There is a clear, broad path between the Tors and we followed this, glad to be on level ground for a while until we started to climb again to the summit. On the left the sun was still shining on the Annalong Wood, now far beneath us and the little Binnian Lough, which we had been unable to see from the valley, was even bluer than the Blue Lough itself. Beyond it, the entrance to the Binnian Tunnel was just visible in the gaps between the trees on the edge of the wood. Somewhere, far beneath us, water from the Annalong River passed through the mountain to the Silent Valley. Eventually we reached the top and looked between the high rocks of the Summit Tor down to the reservoir and Carlingford Lough in the distance. The last time we had been here was a few years before on New Year’s Eve. Then there had been at least fifty people all talking loudly and eating their packed lunches in the snow. Now there was just one man who appeared to be meditating, sitting high on a flat rock with his legs crossed beneath him. We left him in peace and moved back a little to a flat table-like rock where we ate our food as we looked back on the path we had travelled. The silence was remarkable; no traffic, no wind and not even the singing of larks or other birds which you would usually hear on such a good day. All the high Mournes were laid out before us, stretching from Meelmore and Meelbeg on the left, across Slieve Bernagh and the Hare’s Gap, then the long bumpy rise to the top of Commedagh. The summit of Donard, slightly to our right, was the only spot which seemed to be higher than where we were sitting. The shadows were now long and deep in the valley but the sun was still on Rocky Mountain and the rocks of the Hare’s Castle.

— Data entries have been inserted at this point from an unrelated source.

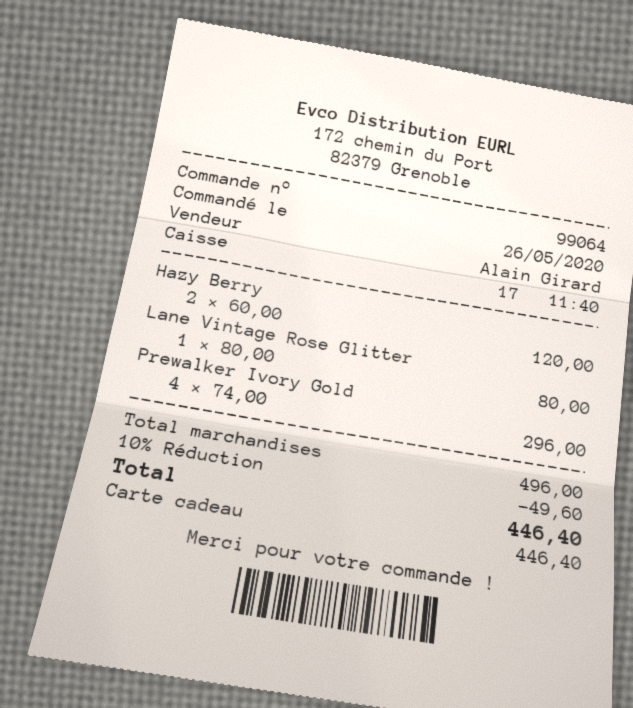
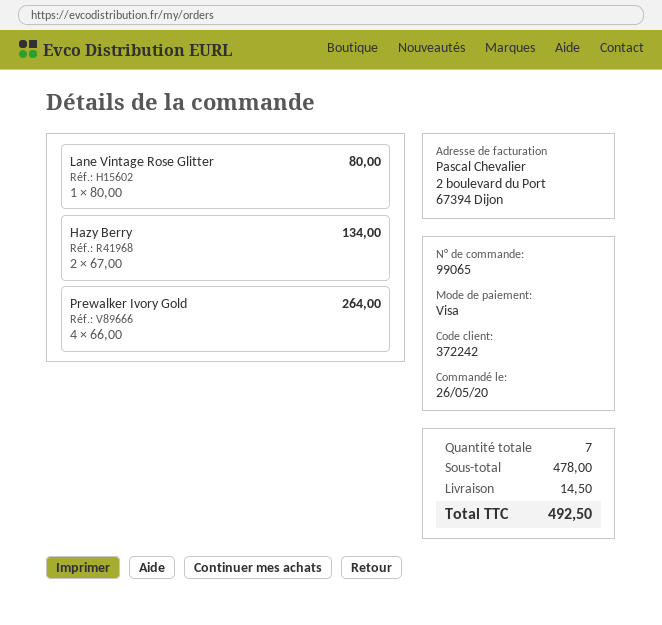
order number: 99064 -> 99065
payment method: gift card -> Visa
Hazy Berry: 2 x 60.00 = 120.00 -> 2 x 67.00 = 134.00
Prewalker Ivory Gold: 4 x 74.00 = 296.00 -> 4 x 66.00 = 264.00
subtotal: 496.00 -> 478.00
discount: 10% = 49.60 -> none
shipping: none -> 14.50
total: 446.40 -> 492.50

After about twenty minutes eating, talking and enjoying the view, we made our way towards the Mourne wall through a gap in the rocks, stopping to look down on Wee Binnian. The previous year we had made the climb from that direction, scrambling up the much steeper slope, sometimes having to use hands and knees to make our way up.
The route from this point was a long descent straight down the wall. On the way we heard a strange buzzing, clicking call and I managed to get a picture of the small black white and red bird following us which I later identified as a Stonechat. The path along this section is in the process of being paved with large flat stones which makes the way down much better underfoot. We eventually arrived back at the gate and then followed the path the short distance back to the car. I was glad we didn’t have to trudge the extra half mile down to the main car park. It had been a very peasant four hour hike which we had enjoyed at an easy pace.

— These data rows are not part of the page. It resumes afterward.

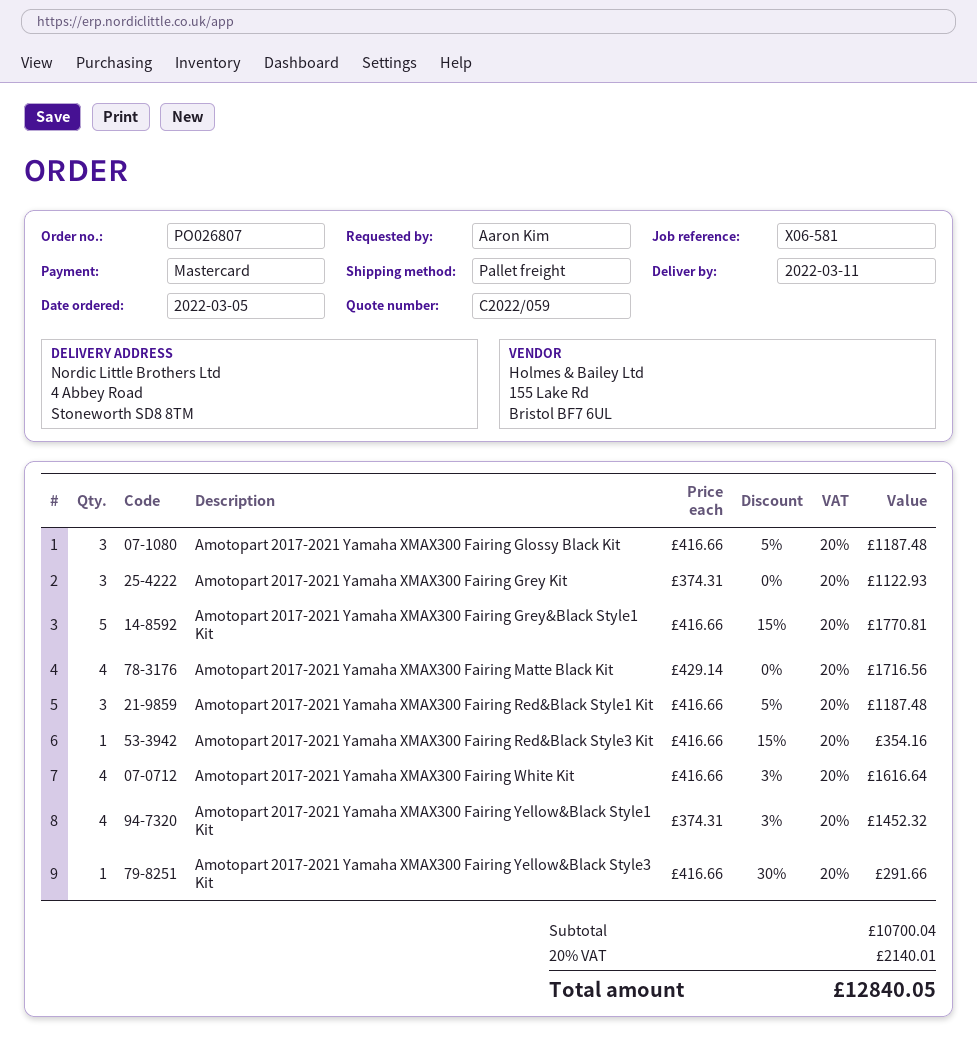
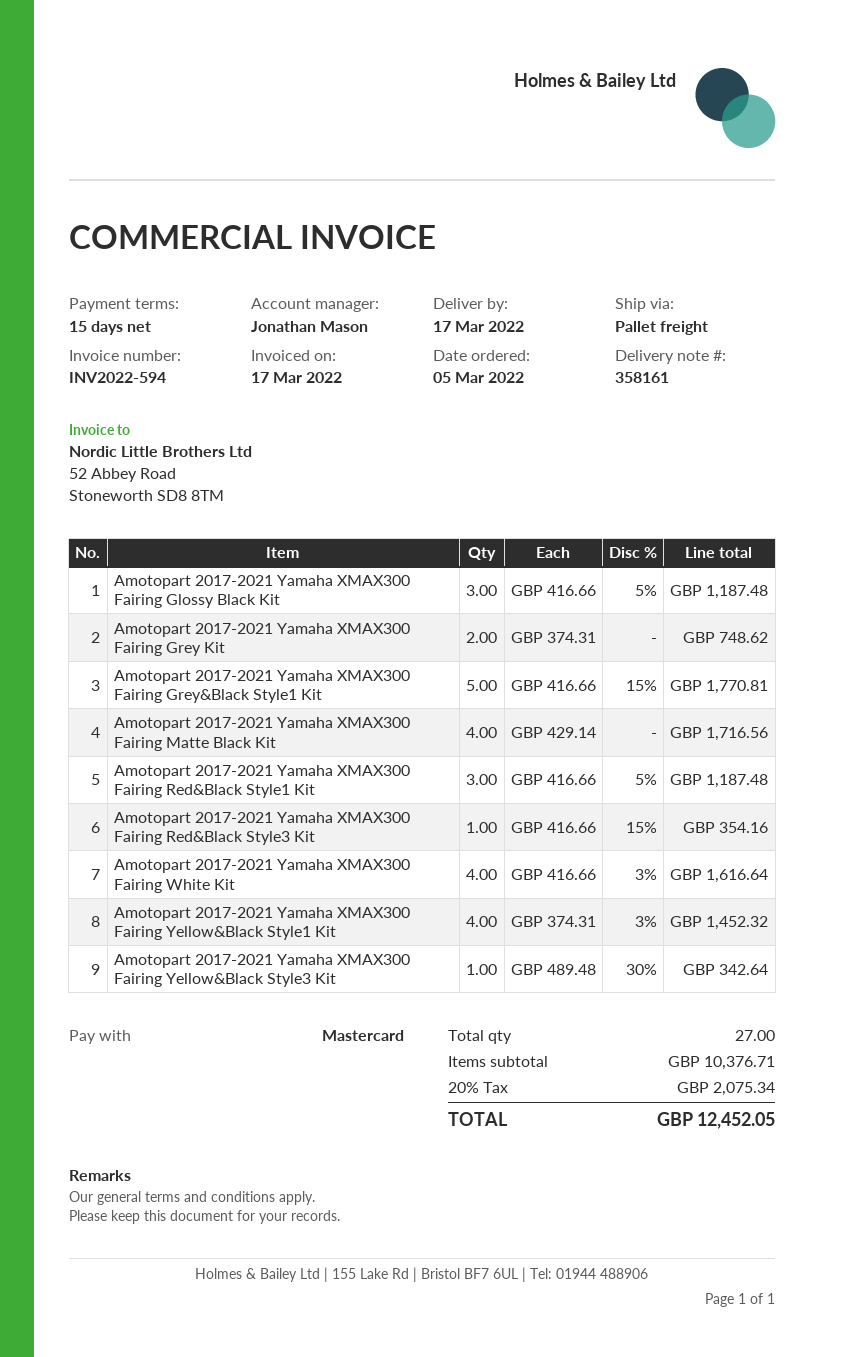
delivery date: 2022-03-11 -> 2022-03-17
Amotopart 2017-2021 Yamaha XMAX300 Fairing Grey Kit: 3 x 374.31 = 1122.93 -> 2 x 374.31 = 748.62
Amotopart 2017-2021 Yamaha XMAX300 Fairing Yellow&Black Style3 Kit: 1 x 416.66 - 30% = 291.66 -> 1 x 489.48 - 30% = 342.64
subtotal: 10700.04 -> 10376.71
tax: 20% = 2140.01 -> 20% = 2075.34
total: 12840.05 -> 12452.05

We did the walk between 5 pm and 9 pm on a summer evening which I would highly recommend. Binnian is an enjoyable walk anytime of the year, especially when it has been snowing but care would need to be taken if climbing from the Blue Lough as the rocks on that side can be slippy.
You would like a great view. Binnian stands slightly apart from the other mountains and the summit provides a panorama of the high peaks to the north, the sea and Carlingford Lough to the east and south and the lower Mournes and reservoirs to the west.
The view and the fact that it is not a particularly difficult climb. I enjoyed the walk on the day described because it was an unusually calm and sunny evening.
Check out the forecast for the Mournes on metoffice.gov.uk before you go. It is as reliable as a mountain forecast can be and provides a good estimate for the chances of a cloud-free summit for the day of your walk.